Objective: To explore the effect of monoconjugated bilirubin (MCB) on gallstone formation of both categories.
Methods: Using a newly established high performance liquid chromatography (HPLC) technique. MCB was extracted, prepared and purified from gallstone patients bile, and its solubility and pro-nucleative activity were observed.
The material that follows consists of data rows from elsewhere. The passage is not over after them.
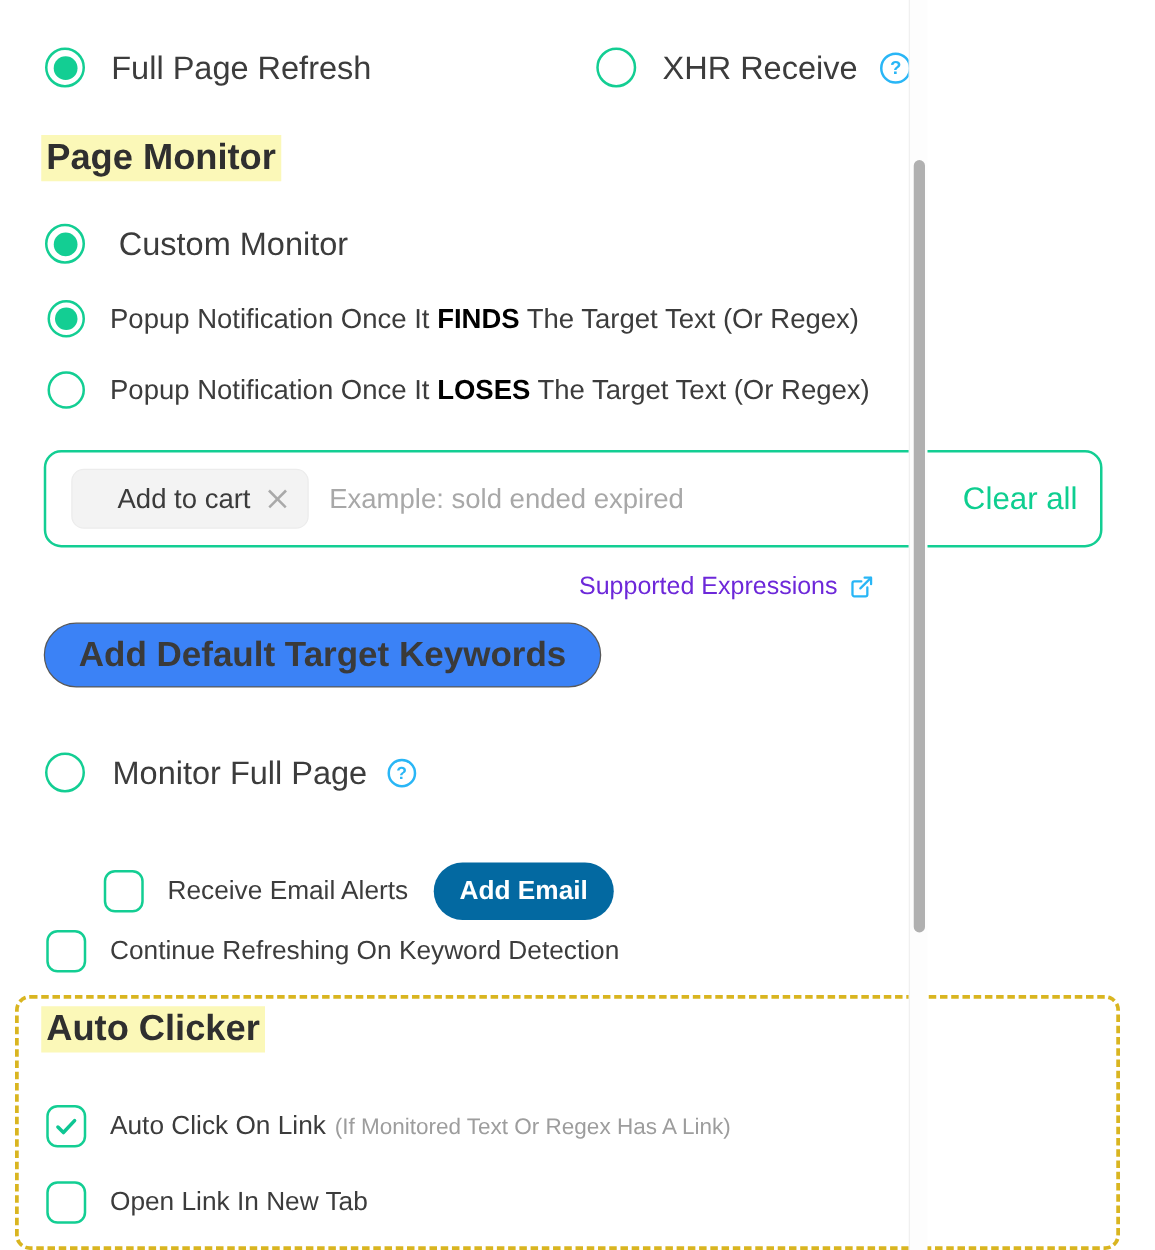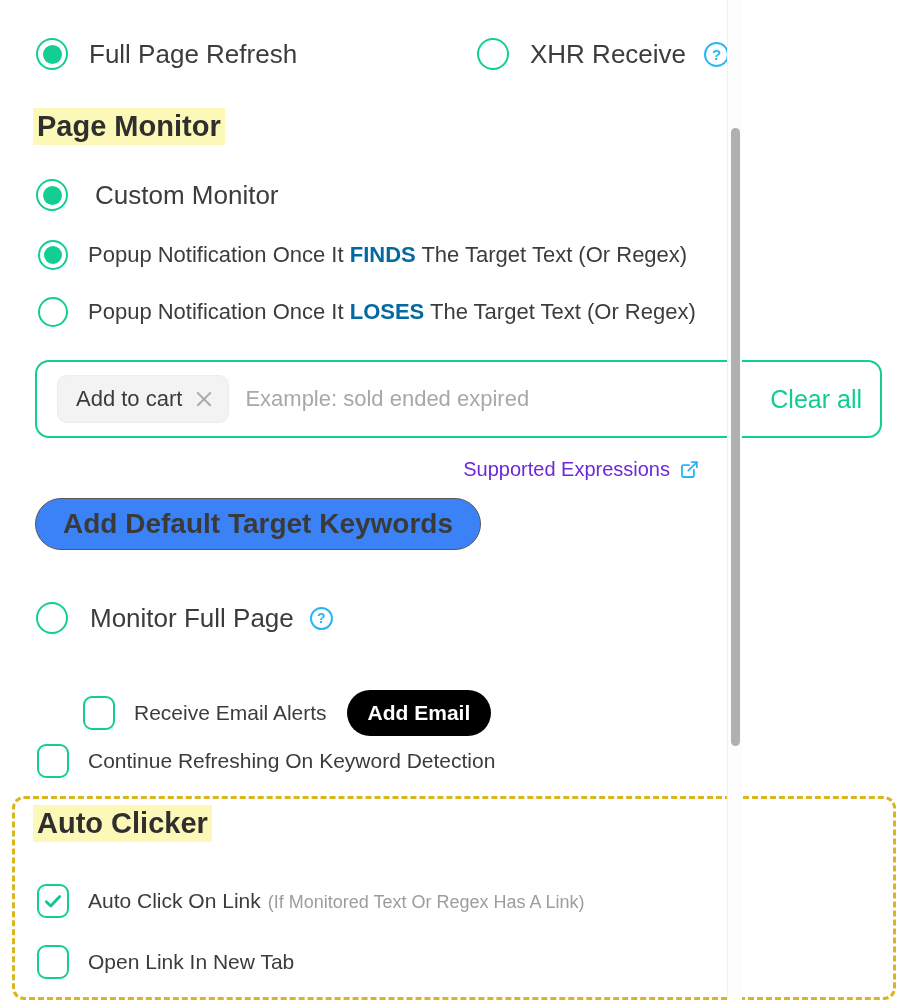--- a/index.html
+++ b/index.html
@@ -67,21 +67,21 @@
   .checkbox.on .tick { display: block; }
 
   
   .lbl {
     color: #3c3c3c;
     white-space: nowrap;
   }
   .lbl-lg { font-size: 26px; }
   .lbl-md { font-size: 22px; }
   .lbl-sm { font-size: 21px; }
-  .lbl b { font-weight: bold; color: #0369a1; }
+  .lbl b { font-weight: bold; color: #000000; }
   .lbl .sub {
     color: #9d9d9d;
     font-size: 18px;
   }
 
   
   .help {
     width: 25px;
     height: 25px;
     border-radius: 50%;
@@ -123,21 +123,21 @@
     padding: 0 18px 0 20px;
     background: #ffffff;
   }
   .chip {
     display: flex;
     align-items: center;
     background: #f3f3f3;
     border: 1px solid #ececec;
     border-radius: 10px;
     height: 48px;
-    padding: 0 14px 0 18px;
+    padding: 0 14px 0 36px;
     flex: 0 0 auto;
   }
   .chip-text {
     font-size: 22px;
     color: #3b3b3b;
     white-space: nowrap;
   }
   .chip-x {
     margin-left: 12px;
     width: 20px;
@@ -207,21 +207,21 @@
     font-size: 28px;
     font-weight: bold;
     color: #3a3a3a;
     background: #3b82f6;
     white-space: nowrap;
     font-family: "Liberation Sans", sans-serif;
   }
 
   
   .btn-solid {
-    background: #000000;
+    background: #0369a1;
     border: none;
     border-radius: 23px;
     height: 46px;
     padding: 0 21px;
     color: #ffffff;
     font-size: 21px;
     font-weight: bold;
     display: flex;
     align-items: center;
     justify-content: center;

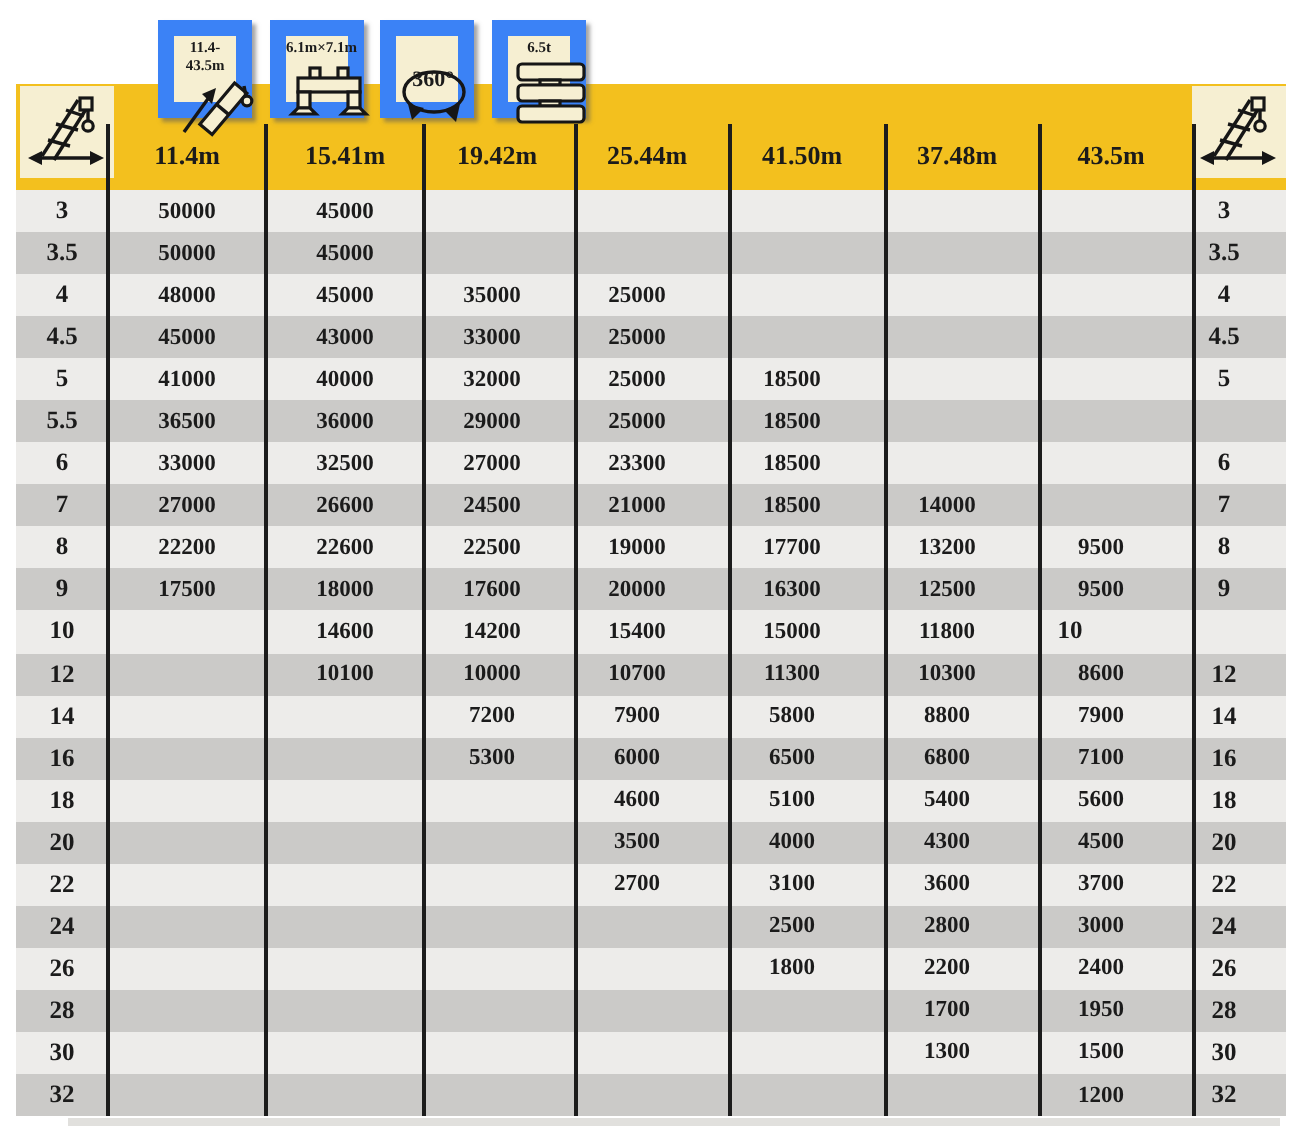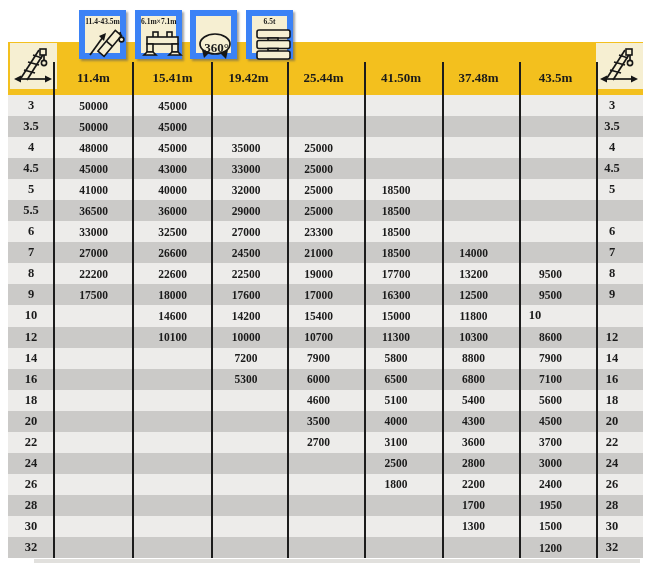--- a/index.html
+++ b/index.html
@@ -13,24 +13,24 @@
   
   .band{position:absolute;left:8px;top:42px;width:635px;height:53px;background:var(--yellow);}
 
   
   .corner{position:absolute;top:43px;width:47px;height:46px;background:var(--cream);}
   .corner.left{left:10px;}
   .corner.right{left:596px;}
 
   
   .spec{position:absolute;top:10px;width:47px;height:49px;background:var(--cream);
-        border:6px solid #3b82f6;box-shadow:2px 2px 2px rgba(90,90,90,.55);box-sizing:border-box;}
+        border:8px solid #3b82f6;box-shadow:2px 2px 2px rgba(90,90,90,.55);box-sizing:border-box;}
   .spec .lbl{display:block;text-align:center;font-weight:bold;font-size:7.5px;line-height:9px;margin-top:1px;}
   .spec svg{display:block;margin:0 auto;}
-  .spec .lbl360{position:absolute;top:24px;right:2px;font-weight:bold;font-size:13px;}
+  .spec .lbl360{position:absolute;top:16px;right:2px;font-weight:bold;font-size:11px;}
 
   
   .colheads{position:absolute;left:54px;top:60px;width:543px;height:35px;display:flex;}
   .colheads .h{display:flex;align-items:center;justify-content:center;
                font-weight:bold;font-size:13px;}
 
   
   .tbody{position:absolute;left:8px;top:95px;width:635px;height:463px;display:flex;flex-direction:column;}
   .row{flex:1;display:flex;}
   .row.light{background:var(--row-light);}
@@ -245,21 +245,21 @@
         <div class="cell c5">17700</div>
         <div class="cell c6">13200</div>
         <div class="cell c7">9500</div>
         <div class="cell c8">8</div>
       </div>
       <div class="row dark">
         <div class="cell c0">9</div>
         <div class="cell c1">17500</div>
         <div class="cell c2">18000</div>
         <div class="cell c3">17600</div>
-        <div class="cell c4">17000</div>
+        <div class="cell c4">20000</div>
         <div class="cell c5">16300</div>
         <div class="cell c6">12500</div>
         <div class="cell c7">9500</div>
         <div class="cell c8">9</div>
       </div>
       <div class="row light">
         <div class="cell c0">10</div>
         <div class="cell c1"></div>
         <div class="cell c2">14600</div>
         <div class="cell c3">14200</div>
Results: In a near physiological environment of biliary tract (pH 7.9 and temperature 37 degrees C), the aqueous solubility of MCB (558.25 +/- 5.96 microns) was only 1/7 of that of disconjugated bilirubin (DCB) (3410.9 +/- 2.42 microns), but 44 times higher than that of unconjugated bilirubin (UCB) (2.43 +/- 0.31 microns) (P < 0.01, between and two of them). Moreover, the solubility of MCB changed curvilineally with the alteration of pH, being highest at pH 7.9, zero at pH 4.5 and even lower than that of ionized UCB at pH above 9. In 3 groups of model bile systems made from Kibe's formula, the nucleation time (NT) was examined by polarized microscopy after 170 microns and 340 microns of MCB was added in group 1 and 2 respectively (group 3 was the control, with no MCB added). The NT was 3.33 +/- 0.52. 2.17 +/- 0.41 and 5.83 +/- 0.75 days respectively in the 3 groups (P < 0.05, between any 2 of the 3 groups) and the nucleative activity (NA) was 0.57 and 0.37 in group 1 and 2 respectively, which confirmed that MCB possessed a dose-related NA which was even stronger than that of glycoprotein (0.56) at the dose of 340 microns.
Conclusions: MCB might play an essential role in the formation and nucleation of gallstones with its poor aqueous solubility and strong pro-nucleative activity via certain lithogenic mechanism.